AAA responds to Tipsy? Taxi! gripes

The Tipsy? Taxi! program, which will offer taxi rides for Baltimore bar patrons this St. Patrick's Day, is free but not necessarily immediate  for folks who wait until last call to summon a cab, a spokeswoman for one of the sponsors says.

Ragina Averella, public and government affairs manager for AAA Mid-Atlantic, said the normal response  time for the service is "less than 15 minutes" but admitted it can stretch to 45 minutes if the prospective customer waits until the city's 2 a.m. closing time.

"Free is good but free sometimes means waiting," she said.

Averellla said Yellow Cab, a partner in the effort to keep drunk drivers off the road, give priority to calls that come in on the Tipsy? Taxi! line on holidays when the service is being offered. This week the program, which is also sponsored by the State Highway Administration, will offer free riders from Baltimore city bars and restaurants between 4 pm. Wednesday and 4 a.m. Thursday. The number to call is 877-963-TAXI.

 

Some commenters on this blog have complained in response  to past notices of the service that they have had a hard time getting through the phone line. But Averella said she personally checks the line on holidays when the service has been offered and has not had significant problems getting through.

Averella said AAA has had stronly positive feedback about the program, which will provide a free ride up to a $50 fare. Riders are responsible for any fare above $50.

The spokeswoman counseled patience at the busiest times. "It's only one cab company providing a free service on selected holidays," she said. "The slight inconvenience of waiting is certainly outweighed by the risk."

That is, no doubt, 100 percent true. But alcohol is not always known to improve people's patience.
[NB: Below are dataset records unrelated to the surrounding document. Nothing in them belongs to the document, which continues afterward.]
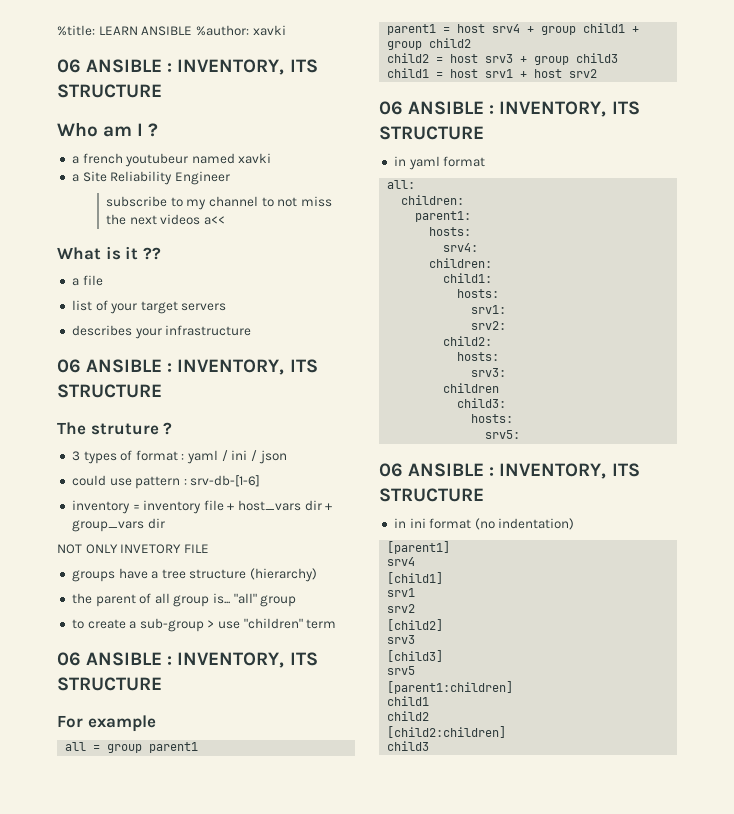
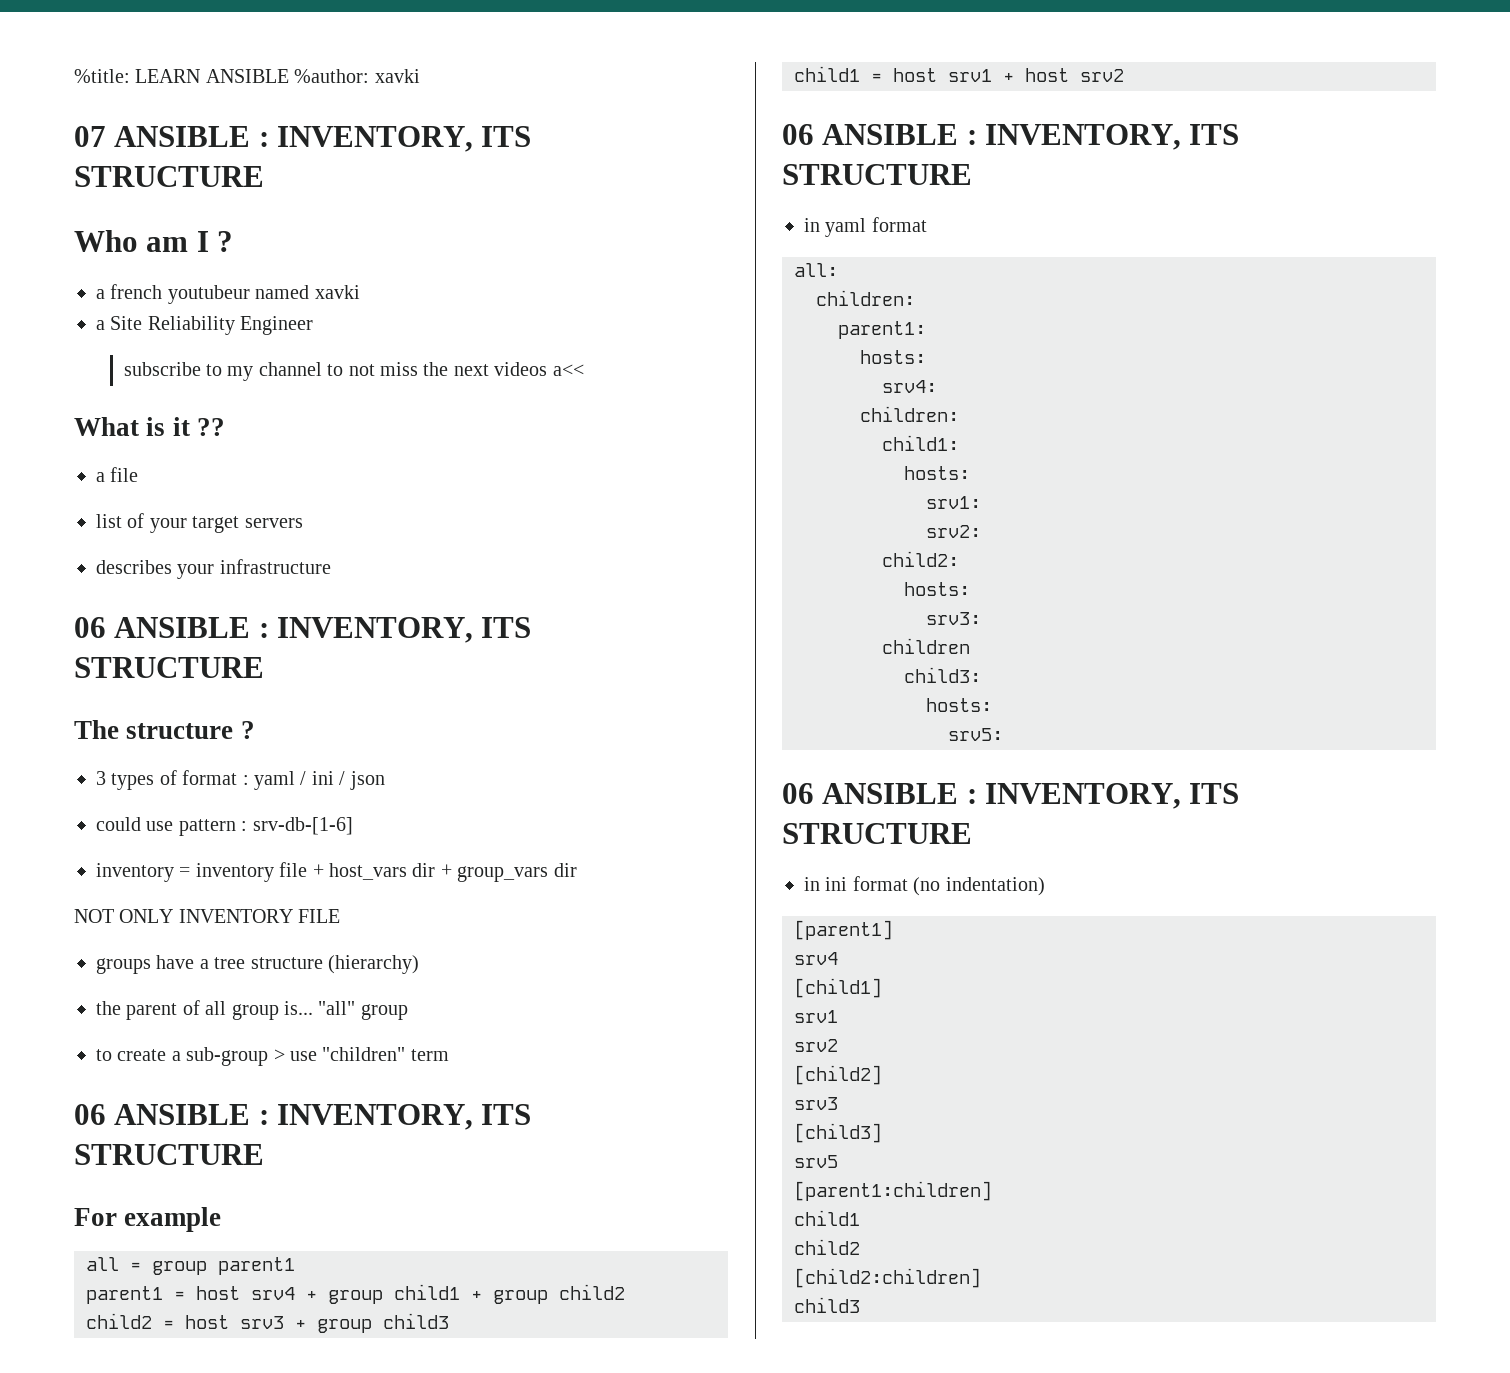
  %title: LEARN ANSIBLE %author: xavki
- 06 ANSIBLE : INVENTORY, ITS STRUCTURE
+ 07 ANSIBLE : INVENTORY, ITS STRUCTURE
- The struture ?
+ The structure ?
- NOT ONLY INVETORY FILE
+ NOT ONLY INVENTORY FILE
Averella  suggested that those who don't want to wait should wrap up the revelry at 12:30  a.m. or 1 a.m. rather than waitiing for  the bitter end. She said the weather forecast for St. Patrick's night is looking favorable, so she expects a busy night.

 

 

 

 

 

Posted by Michael Dresser at 1:18 PM | | Comments (3)
Categories: On the roads
        

Comments

I hope that Baltimore City Police have commited to allow taxis through to pick up patrons. In years past I have tried to use this program and the poin that stops it from succeeding are the Police Officers turning away taxis at their self imposed roadblocks.

In my case they blocked all traffic at Broadway and Fleet turning away taxis. This drew patrons out looking for their rides and the impatience that you refer to provides a great opportunity for the Police to police citizens.

Hi nim,

As you commented ‘in years past I have tried to use this program’, I am thinking you are referring to past New Year’s Eve holidays, as Tipsy?Taxi! was offered for the first time this past Halloween and because of the known road closures around the square in Fell’s Point, Yellow Cab and AAA worked with City officials and the Fells Point business and residential community to set up a designated pick-up location at Thames and Caroline Streets.

The Tipsy?Taxi! partners were not aware of road closures in Fell’s Point on New Year’s Eve that were preventing cabs from picking up patrons outside of some bars.  AAA Mid-Atlantic will explore this issue and will work with the Baltimore Police and Transportation Departments about the feasibility of allowing cabs past the road closure or perhaps designating a pick-up location in Fell’s Point like we did for Halloween.

Thanks for bringing this to our attention.

Ragina C. Averella
Manager, Public & Government Affairs
AAA Mid-Atlantic


Does Ragina mean waiting for a cab or wating for the phone line to work? Every time I have tried to dial the 877# during times offered, I don't even get a ring. The call goes straight to busy signal. Tipsy Taxi's a joke and dysfunctional like most of the MTA.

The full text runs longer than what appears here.